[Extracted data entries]
========================================

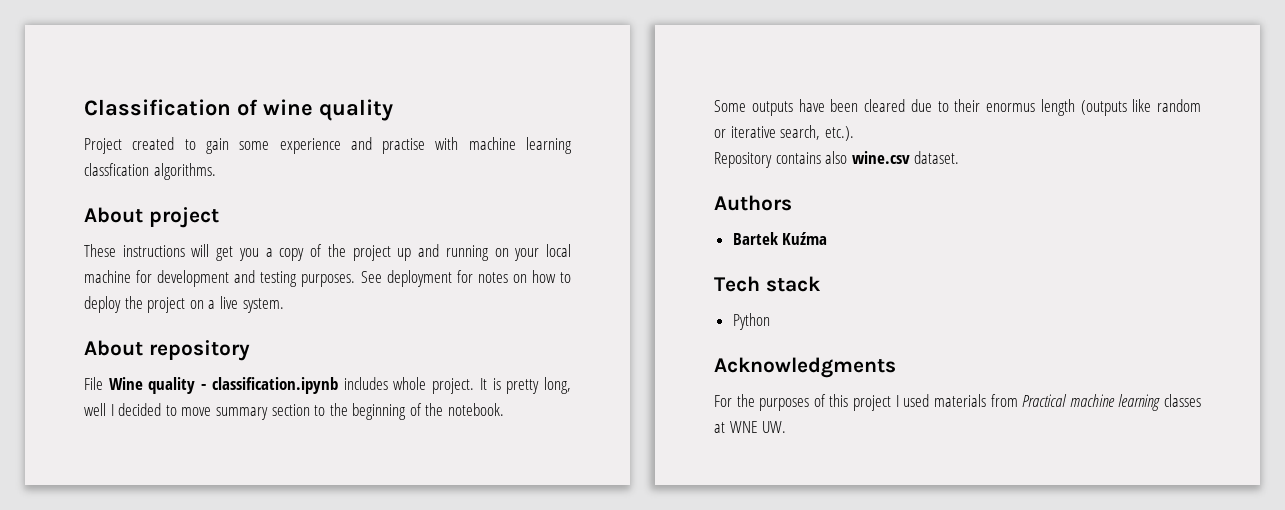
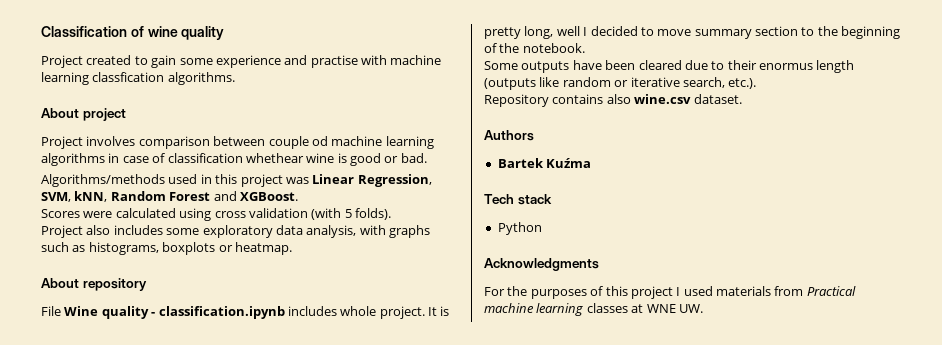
- These instructions will get you a copy of the project up and running on your local machine for development and testing purposes. See deployment for notes on how to deploy the project on a live system.
+ Project involves comparison between couple od machine learning algorithms in case of classification whethear wine is good or bad.
+ Algorithms/methods used in this project was Linear Regression, SVM, kNN, Random Forest and XGBoost.
+ Scores were calculated using cross validation (with 5 folds).
+ Project also includes some exploratory data analysis, with graphs such as histograms, boxplots or heatmap.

========================================

Work instructions ▸ From the line with "(with 5 folds)." to the final line of the data above, please reproduce every line exactly and add nothing.

Solution ▸
+ Scores were calculated using cross validation (with 5 folds).
+ Project also includes some exploratory data analysis, with graphs such as histograms, boxplots or heatmap.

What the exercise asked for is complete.